(WHAT IS BEING ASKED): Where does the string "style" appear in the material? Copy each line that holds it.

(THE INPUT):
****************
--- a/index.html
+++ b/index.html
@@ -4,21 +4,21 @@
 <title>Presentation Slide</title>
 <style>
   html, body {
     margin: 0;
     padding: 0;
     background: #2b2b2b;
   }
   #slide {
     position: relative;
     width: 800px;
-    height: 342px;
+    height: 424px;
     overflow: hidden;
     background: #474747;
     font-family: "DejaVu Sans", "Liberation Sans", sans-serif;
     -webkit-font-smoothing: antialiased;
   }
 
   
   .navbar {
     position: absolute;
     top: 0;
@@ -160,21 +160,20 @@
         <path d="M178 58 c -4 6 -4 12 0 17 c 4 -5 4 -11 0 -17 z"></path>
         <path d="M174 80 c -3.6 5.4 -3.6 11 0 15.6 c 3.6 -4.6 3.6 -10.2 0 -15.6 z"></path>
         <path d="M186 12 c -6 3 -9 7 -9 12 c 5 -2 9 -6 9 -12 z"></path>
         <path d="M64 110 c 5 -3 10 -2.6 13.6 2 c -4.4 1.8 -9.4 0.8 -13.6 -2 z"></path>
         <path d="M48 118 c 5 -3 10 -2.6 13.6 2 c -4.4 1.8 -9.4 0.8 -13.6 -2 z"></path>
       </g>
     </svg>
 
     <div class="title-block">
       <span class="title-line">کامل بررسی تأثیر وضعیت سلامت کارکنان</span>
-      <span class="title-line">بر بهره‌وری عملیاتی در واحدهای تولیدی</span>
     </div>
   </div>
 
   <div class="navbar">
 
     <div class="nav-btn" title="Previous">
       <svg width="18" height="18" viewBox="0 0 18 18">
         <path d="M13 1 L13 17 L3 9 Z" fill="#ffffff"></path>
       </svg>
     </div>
****************
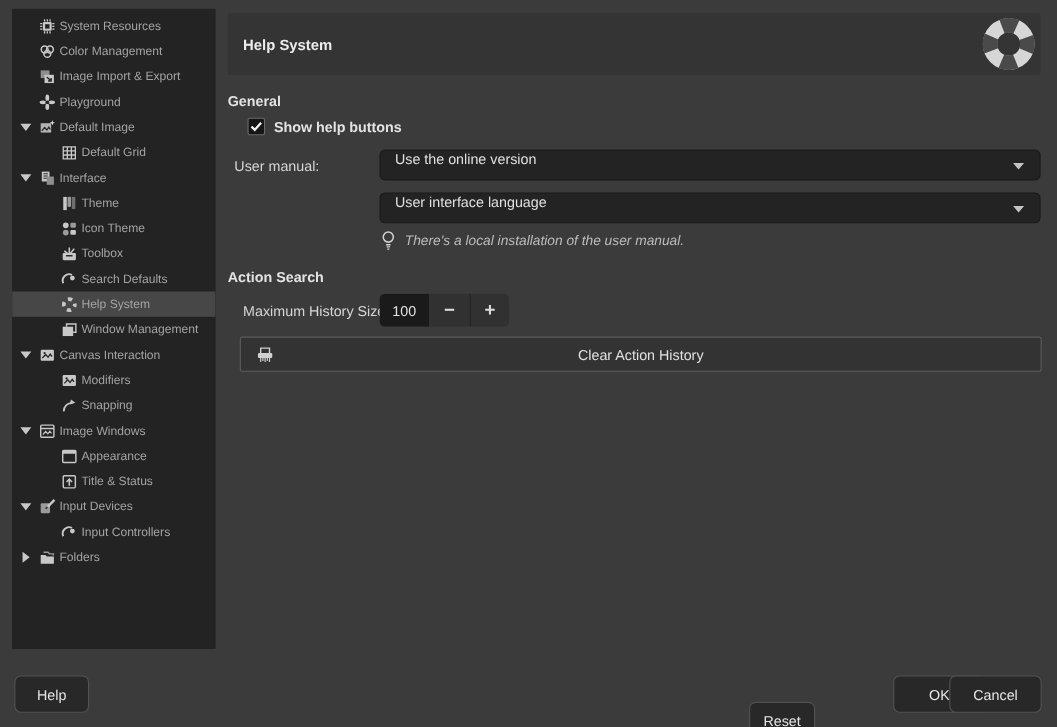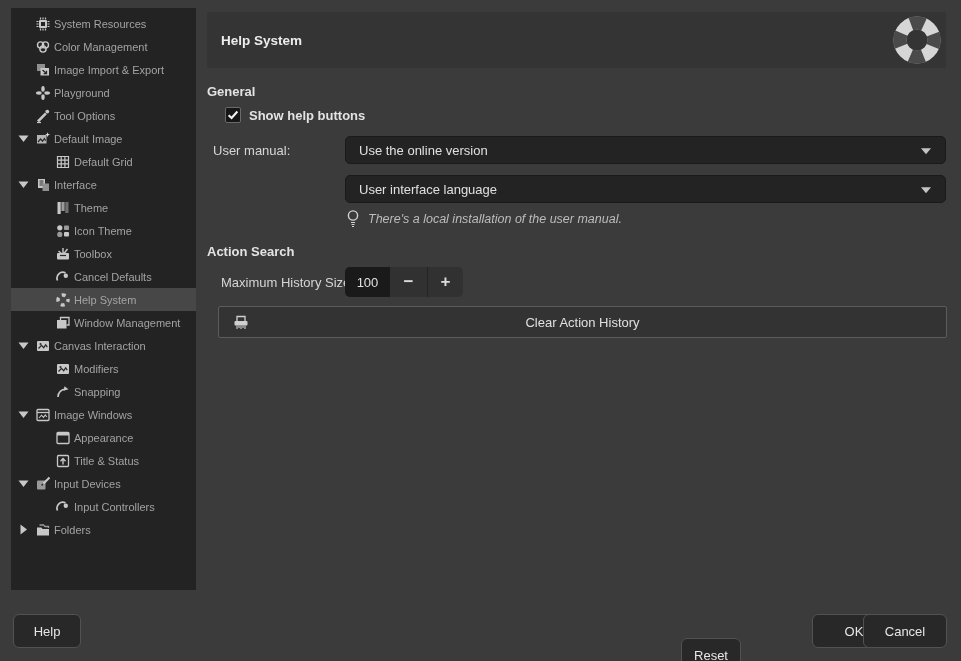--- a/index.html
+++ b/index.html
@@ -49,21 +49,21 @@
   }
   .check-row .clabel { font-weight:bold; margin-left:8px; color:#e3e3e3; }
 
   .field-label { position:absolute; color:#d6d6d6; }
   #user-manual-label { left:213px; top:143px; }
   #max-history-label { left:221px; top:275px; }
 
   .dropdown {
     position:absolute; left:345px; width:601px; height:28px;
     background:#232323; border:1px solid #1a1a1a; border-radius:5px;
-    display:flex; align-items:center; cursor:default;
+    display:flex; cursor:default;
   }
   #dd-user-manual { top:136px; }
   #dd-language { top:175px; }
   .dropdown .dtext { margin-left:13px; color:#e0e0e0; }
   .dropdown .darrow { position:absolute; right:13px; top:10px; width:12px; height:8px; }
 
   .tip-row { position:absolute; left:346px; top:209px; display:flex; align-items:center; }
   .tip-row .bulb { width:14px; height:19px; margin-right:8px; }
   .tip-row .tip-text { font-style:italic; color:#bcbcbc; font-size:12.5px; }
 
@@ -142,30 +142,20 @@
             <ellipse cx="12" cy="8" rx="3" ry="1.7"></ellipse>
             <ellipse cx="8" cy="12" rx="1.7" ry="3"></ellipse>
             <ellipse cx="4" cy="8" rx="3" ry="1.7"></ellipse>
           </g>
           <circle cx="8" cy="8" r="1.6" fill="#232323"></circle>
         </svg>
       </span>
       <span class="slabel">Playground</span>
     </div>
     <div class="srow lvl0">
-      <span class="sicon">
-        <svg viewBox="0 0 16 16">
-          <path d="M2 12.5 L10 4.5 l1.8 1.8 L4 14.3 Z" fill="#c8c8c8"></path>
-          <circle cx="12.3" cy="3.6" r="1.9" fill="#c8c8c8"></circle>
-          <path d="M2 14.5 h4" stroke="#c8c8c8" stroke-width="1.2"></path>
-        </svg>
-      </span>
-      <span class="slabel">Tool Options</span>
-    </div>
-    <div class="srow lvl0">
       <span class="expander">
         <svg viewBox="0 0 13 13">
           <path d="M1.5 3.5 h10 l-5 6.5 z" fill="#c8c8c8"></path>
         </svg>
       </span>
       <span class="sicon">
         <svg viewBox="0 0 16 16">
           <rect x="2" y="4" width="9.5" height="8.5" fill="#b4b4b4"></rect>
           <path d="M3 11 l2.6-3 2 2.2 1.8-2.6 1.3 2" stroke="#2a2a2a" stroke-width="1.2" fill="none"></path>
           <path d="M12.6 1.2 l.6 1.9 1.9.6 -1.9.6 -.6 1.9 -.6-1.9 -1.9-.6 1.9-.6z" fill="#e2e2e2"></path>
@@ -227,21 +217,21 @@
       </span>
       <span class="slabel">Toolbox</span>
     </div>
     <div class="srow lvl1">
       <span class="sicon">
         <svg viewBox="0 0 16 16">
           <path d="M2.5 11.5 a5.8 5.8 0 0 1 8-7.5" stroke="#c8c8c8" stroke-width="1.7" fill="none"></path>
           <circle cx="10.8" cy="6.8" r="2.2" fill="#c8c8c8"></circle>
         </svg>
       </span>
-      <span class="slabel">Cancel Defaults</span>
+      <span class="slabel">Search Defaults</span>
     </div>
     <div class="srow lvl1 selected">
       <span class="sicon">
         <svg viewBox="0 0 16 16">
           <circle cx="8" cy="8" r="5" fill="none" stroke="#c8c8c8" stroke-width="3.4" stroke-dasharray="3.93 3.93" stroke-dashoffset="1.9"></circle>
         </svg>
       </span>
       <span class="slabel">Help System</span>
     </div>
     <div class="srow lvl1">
****************
(WRITTEN SOLUTION):
 <style>
   .tip-row .tip-text { font-style:italic; color:#bcbcbc; font-size:12.5px; }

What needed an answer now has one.